ケイティアーノと合流し、王城前広場につながる出口を通してもらう。
帰るときに必要な通行許可証の木札と平民に紛れるための外套を貸してもらい、外へ出る。
王宮前庭とは違い、魔石では無く燃える松明で明るく照らされた王城前広場はとても賑やかだった。
「みんな楽しそう。さ、ディちゃん早くならびましょう」
「うん。列がそんなに長くなくて良かったね、ケーちゃん」
すでに新年明けてから一時間ほどが経っている。鐘を鳴らすための順番待ちは広場の半径ぐらいまで縮まっており、並べばすぐに順番が回ってきそうだった。
二人で手をつないで、広場を横断して列の最後尾を目指す。子どもは待ちきれず早い内に並ぶことが多いため、今並んでいる人たちはディアーナ達よりも背の高い人ばかりである。

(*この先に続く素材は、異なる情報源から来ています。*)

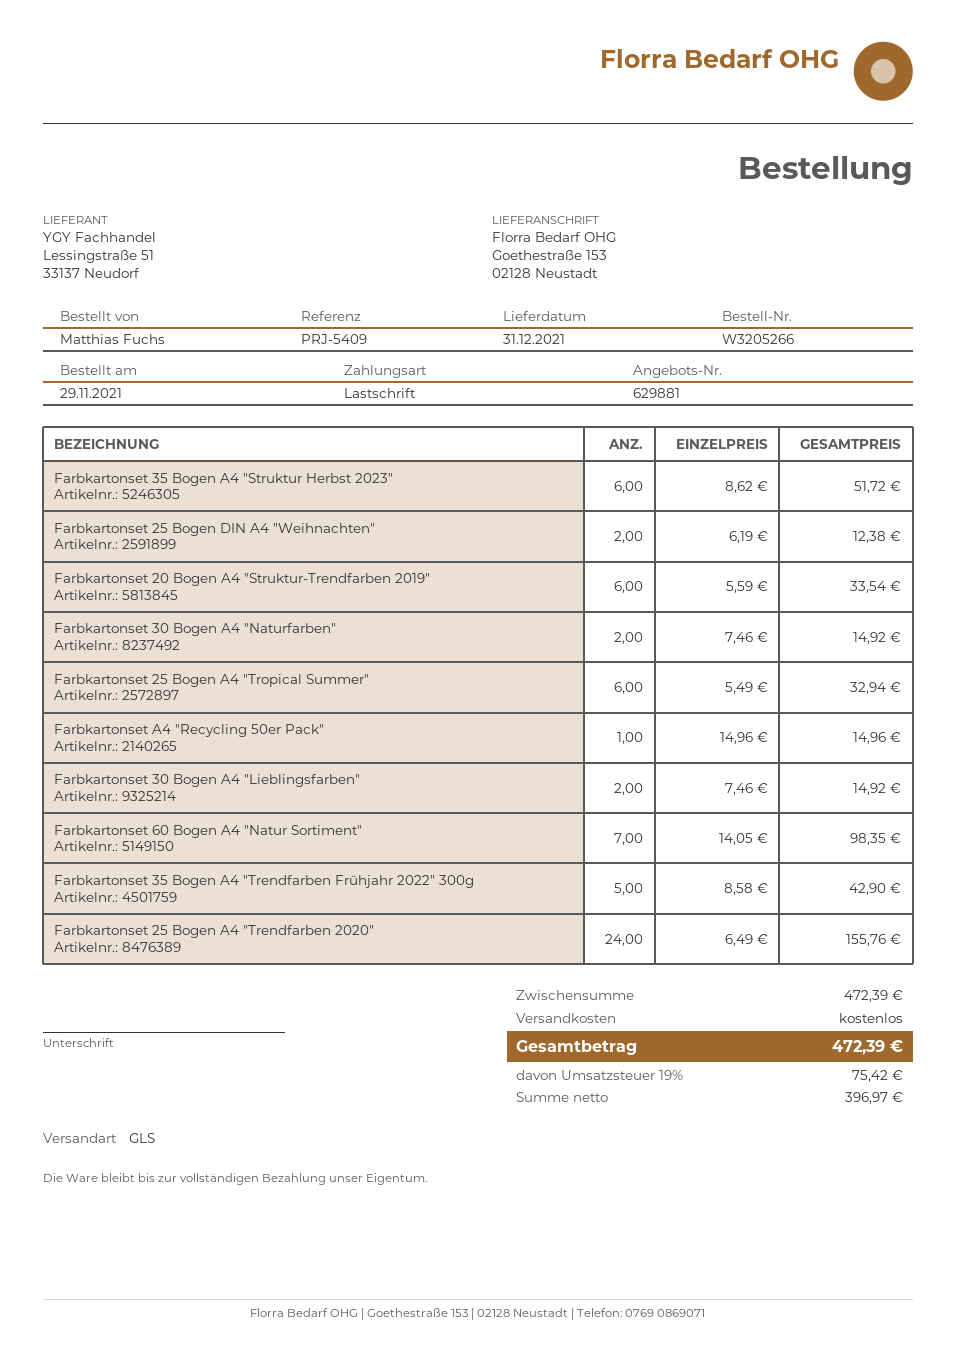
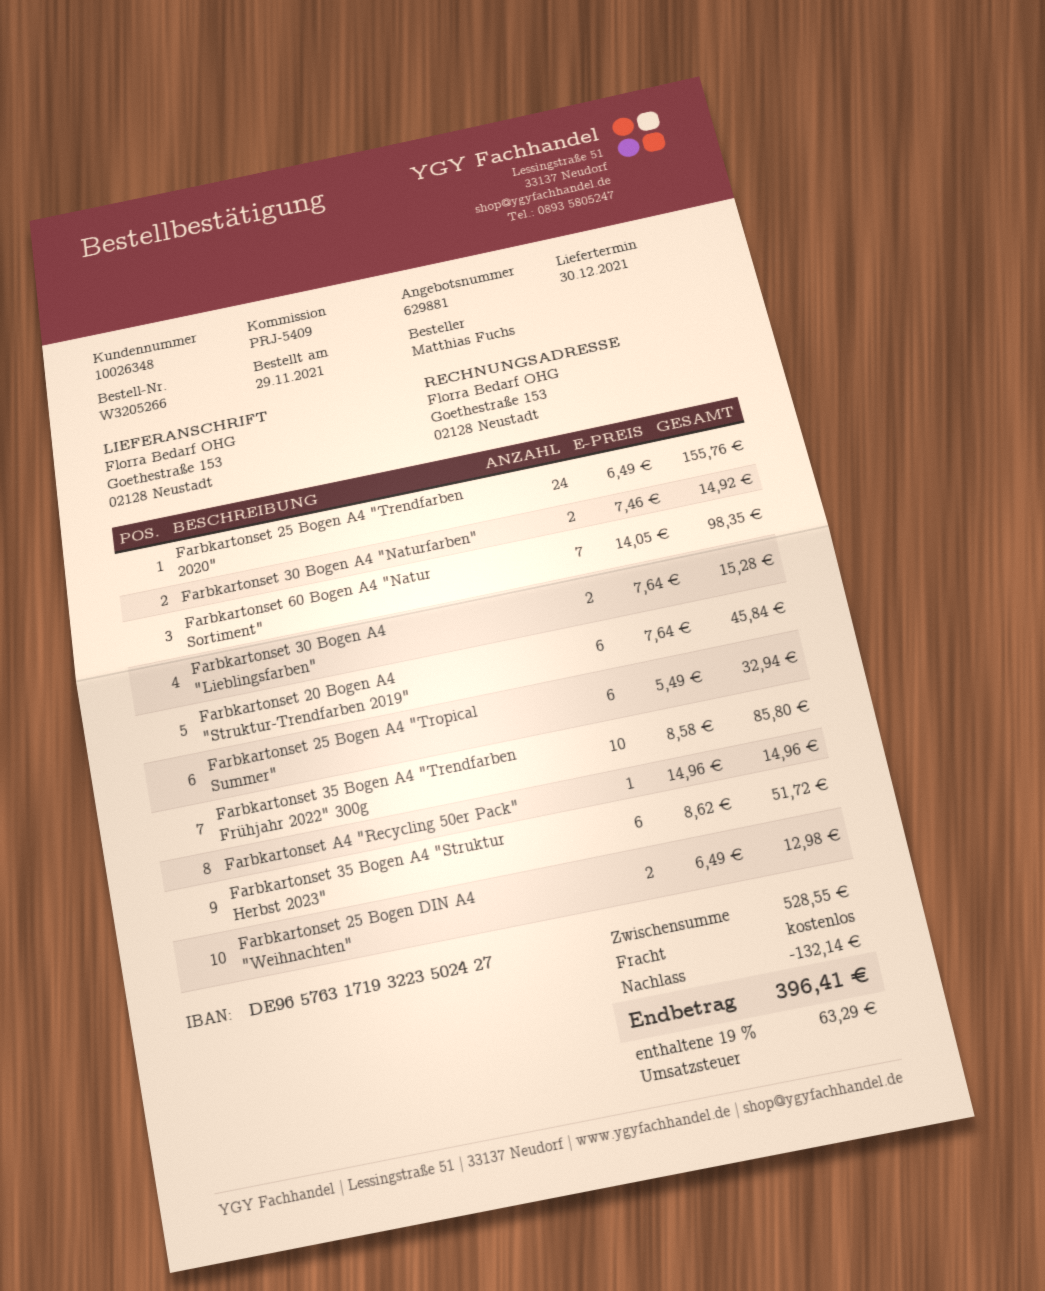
delivery date: 2021-12-31 -> 2021-12-30
Farbkartonset 25 Bogen DIN A4 "Weihnachten": 2 x 6.19 = 12.38 -> 2 x 6.49 = 12.98
Farbkartonset 20 Bogen A4 "Struktur-Trendfarben 2019": 6 x 5.59 = 33.54 -> 6 x 7.64 = 45.84
Farbkartonset 30 Bogen A4 "Lieblingsfarben": 2 x 7.46 = 14.92 -> 2 x 7.64 = 15.28
Farbkartonset 35 Bogen A4 "Trendfarben Frühjahr 2022" 300g: 5 x 8.58 = 42.90 -> 10 x 8.58 = 85.80
subtotal: 472.39 -> 528.55
discount: none -> 132.14
tax: 19% = 75.42 -> 19% = 63.29
total: 472.39 -> 396.41

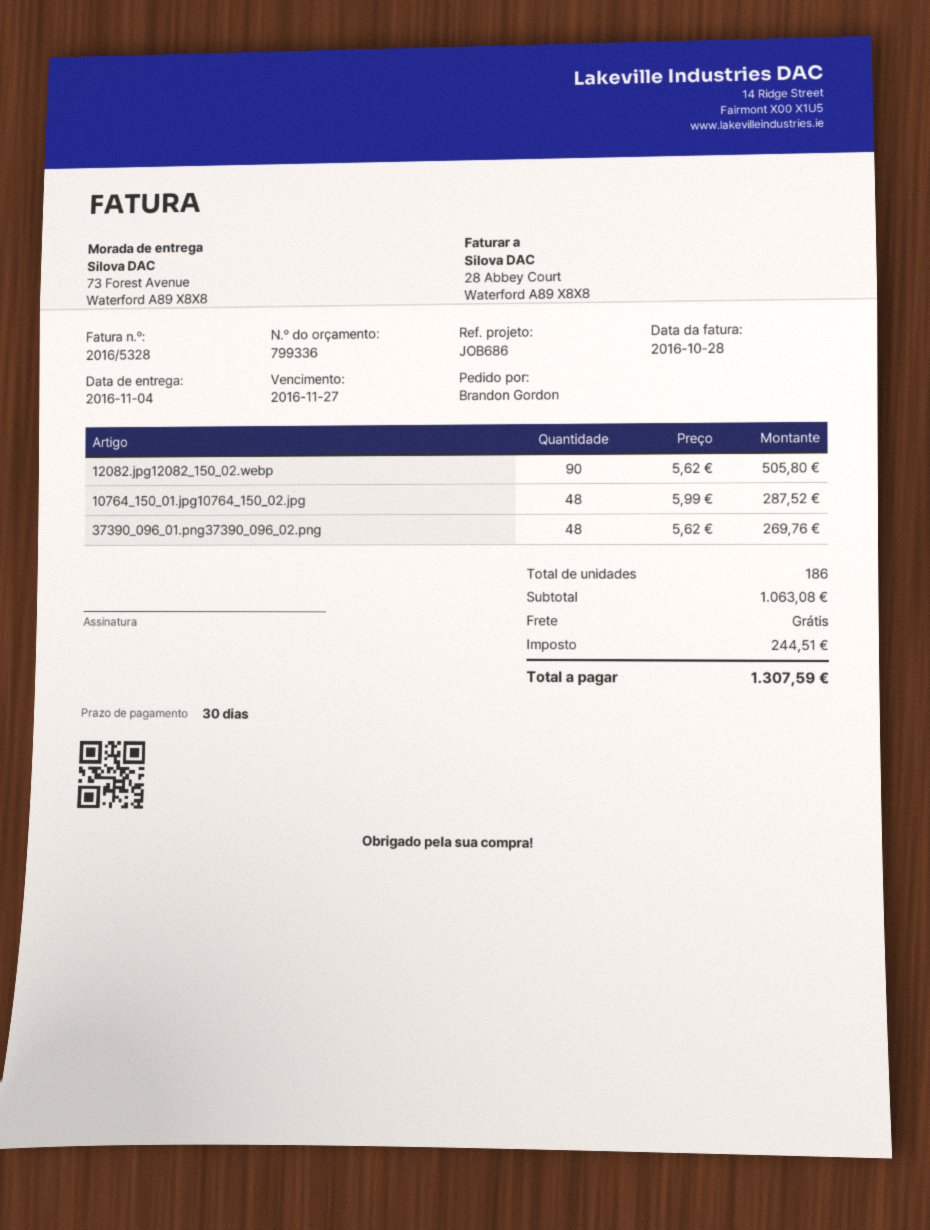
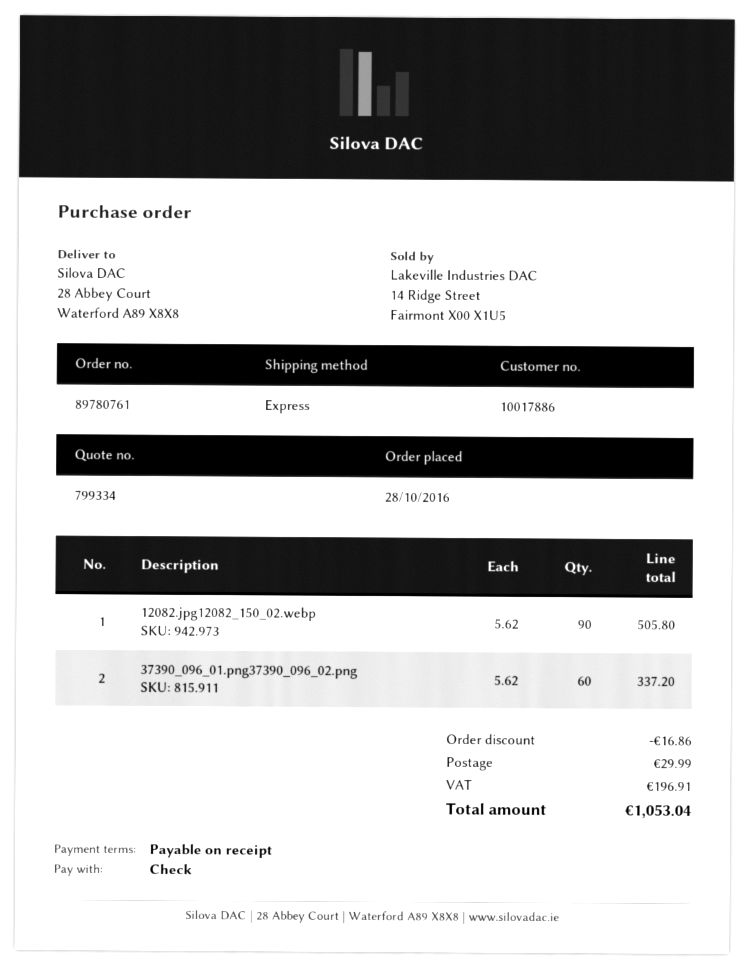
quote number: 799336 -> 799334
payment terms: 30 days -> on receipt
ship to: 73 Forest Avenue, Waterford A89 X8X8 -> 28 Abbey Court, Waterford A89 X8X8
10764_150_01.jpg10764_150_02.jpg: 48 x 5.99 = 287.52 -> none
37390_096_01.png37390_096_02.png: 48 x 5.62 = 269.76 -> 60 x 5.62 = 337.20
discount: none -> 16.86
shipping: 0.00 -> 29.99
tax: 244.51 -> 196.91
total: 1307.59 -> 1053.04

行列の最後尾にたどり着き、後ろに付くためにくるりと方向転換をしようとしたディアーナはぬれた石畳に足を取られて体勢を崩してしまった。手をつないでいたケイティアーノもつられて倒れそうになったのだが、列の前に並んでいた人がとっさに手を出して支えてくれた。
「大丈夫ですか? 冷えてきてぬれた石畳が凍り始めていますからお気を付けて……あれ」
支えてくれた人にお礼をしようとして顔を上げたディアーナに、その人は心配の声をかけつつ目を丸めた。